Records supplied:
————

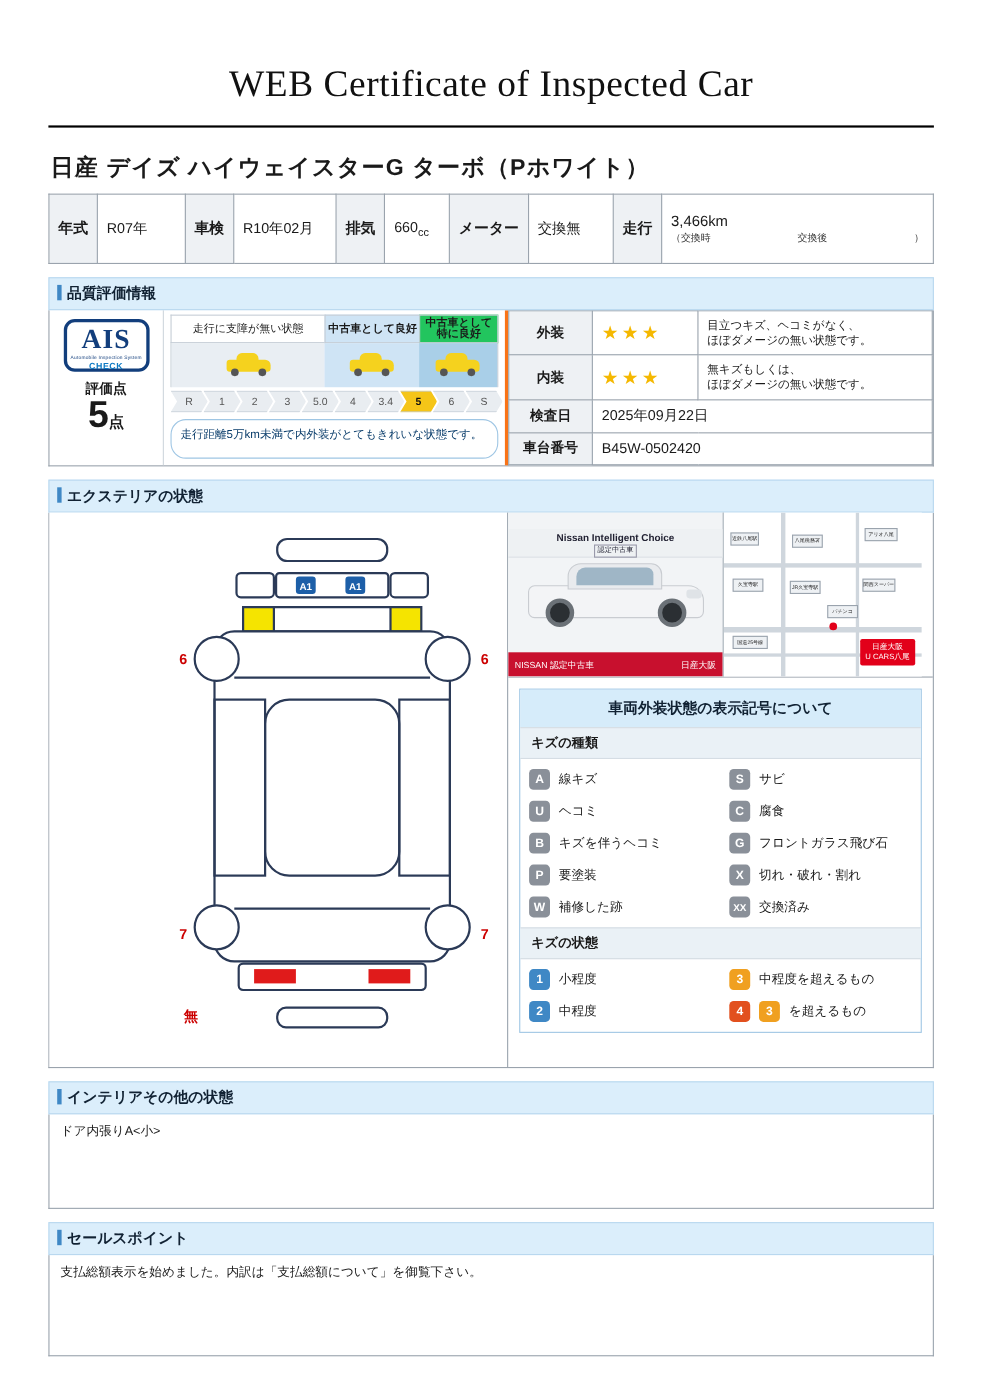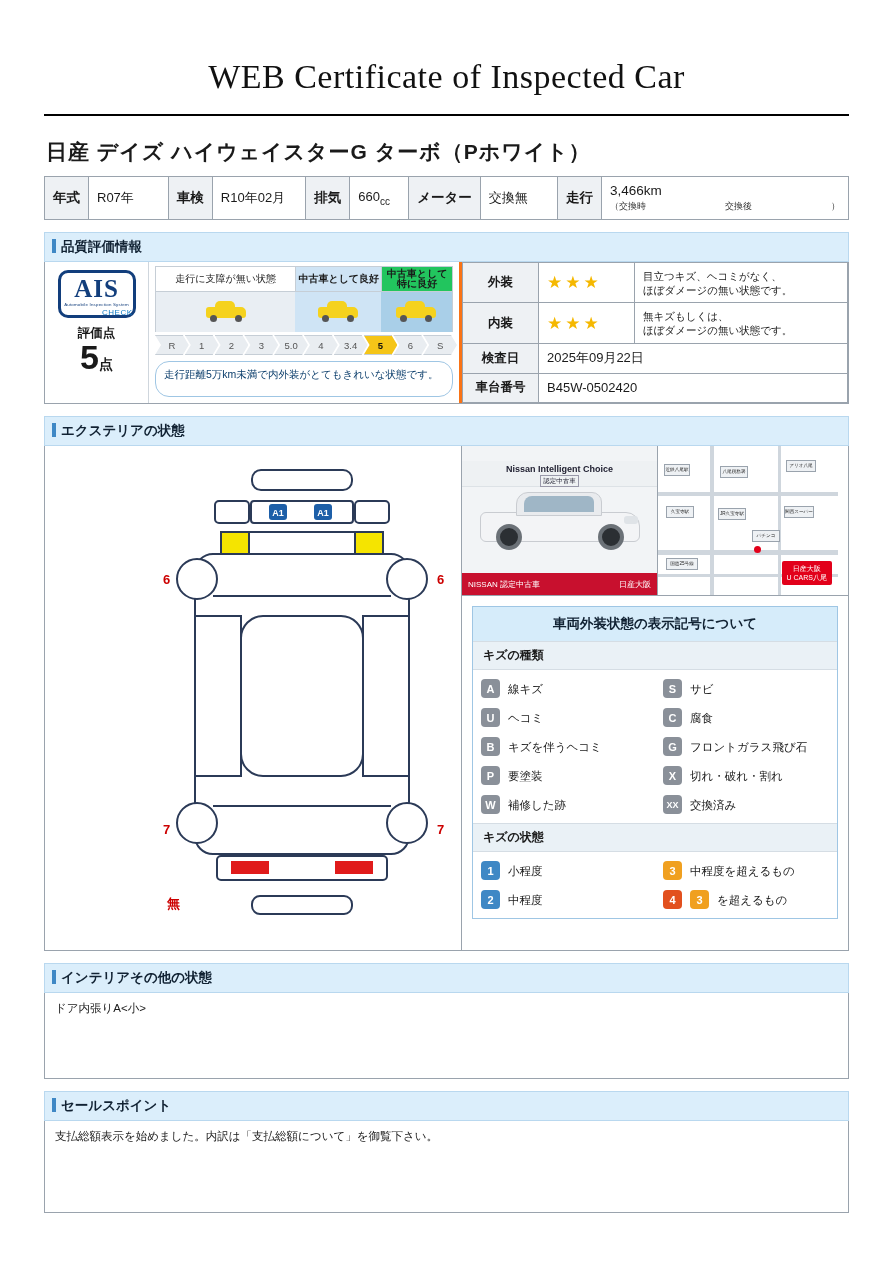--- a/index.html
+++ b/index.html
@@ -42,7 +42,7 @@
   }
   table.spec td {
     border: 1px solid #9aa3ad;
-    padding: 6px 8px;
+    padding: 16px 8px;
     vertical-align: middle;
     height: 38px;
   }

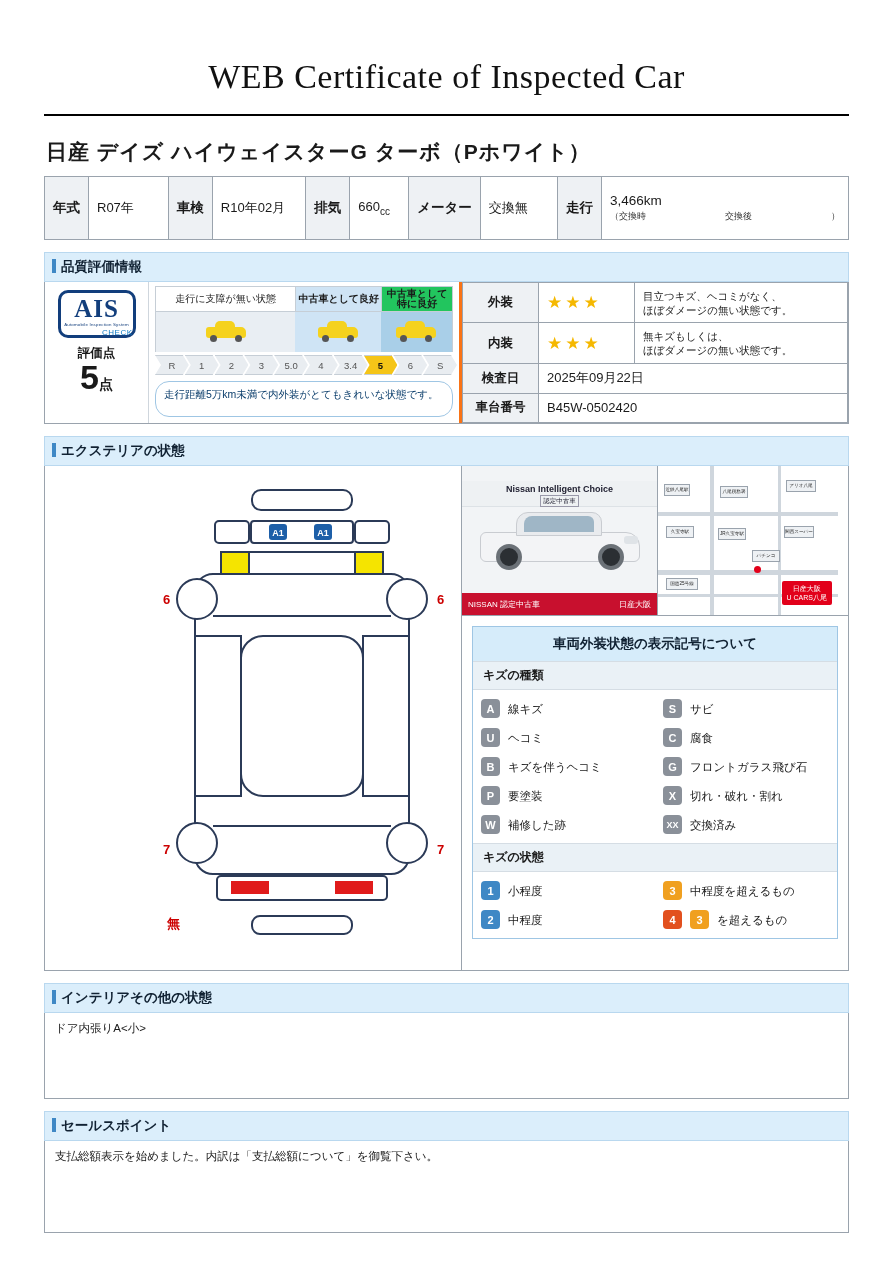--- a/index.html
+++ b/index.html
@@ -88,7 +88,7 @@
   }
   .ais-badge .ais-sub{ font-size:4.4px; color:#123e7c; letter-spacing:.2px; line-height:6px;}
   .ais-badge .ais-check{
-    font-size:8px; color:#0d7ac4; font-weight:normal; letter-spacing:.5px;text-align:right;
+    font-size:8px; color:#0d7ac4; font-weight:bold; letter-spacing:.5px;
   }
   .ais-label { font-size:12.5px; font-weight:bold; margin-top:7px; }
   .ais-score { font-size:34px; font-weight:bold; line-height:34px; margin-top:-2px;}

————

No pictures, please. Output the listing above exactly as it stands.

--- a/index.html
+++ b/index.html
@@ -42,7 +42,7 @@
   }
   table.spec td {
     border: 1px solid #9aa3ad;
-    padding: 6px 8px;
+    padding: 16px 8px;
     vertical-align: middle;
     height: 38px;
   }

--- a/index.html
+++ b/index.html
@@ -88,7 +88,7 @@
   }
   .ais-badge .ais-sub{ font-size:4.4px; color:#123e7c; letter-spacing:.2px; line-height:6px;}
   .ais-badge .ais-check{
-    font-size:8px; color:#0d7ac4; font-weight:normal; letter-spacing:.5px;text-align:right;
+    font-size:8px; color:#0d7ac4; font-weight:bold; letter-spacing:.5px;
   }
   .ais-label { font-size:12.5px; font-weight:bold; margin-top:7px; }
   .ais-score { font-size:34px; font-weight:bold; line-height:34px; margin-top:-2px;}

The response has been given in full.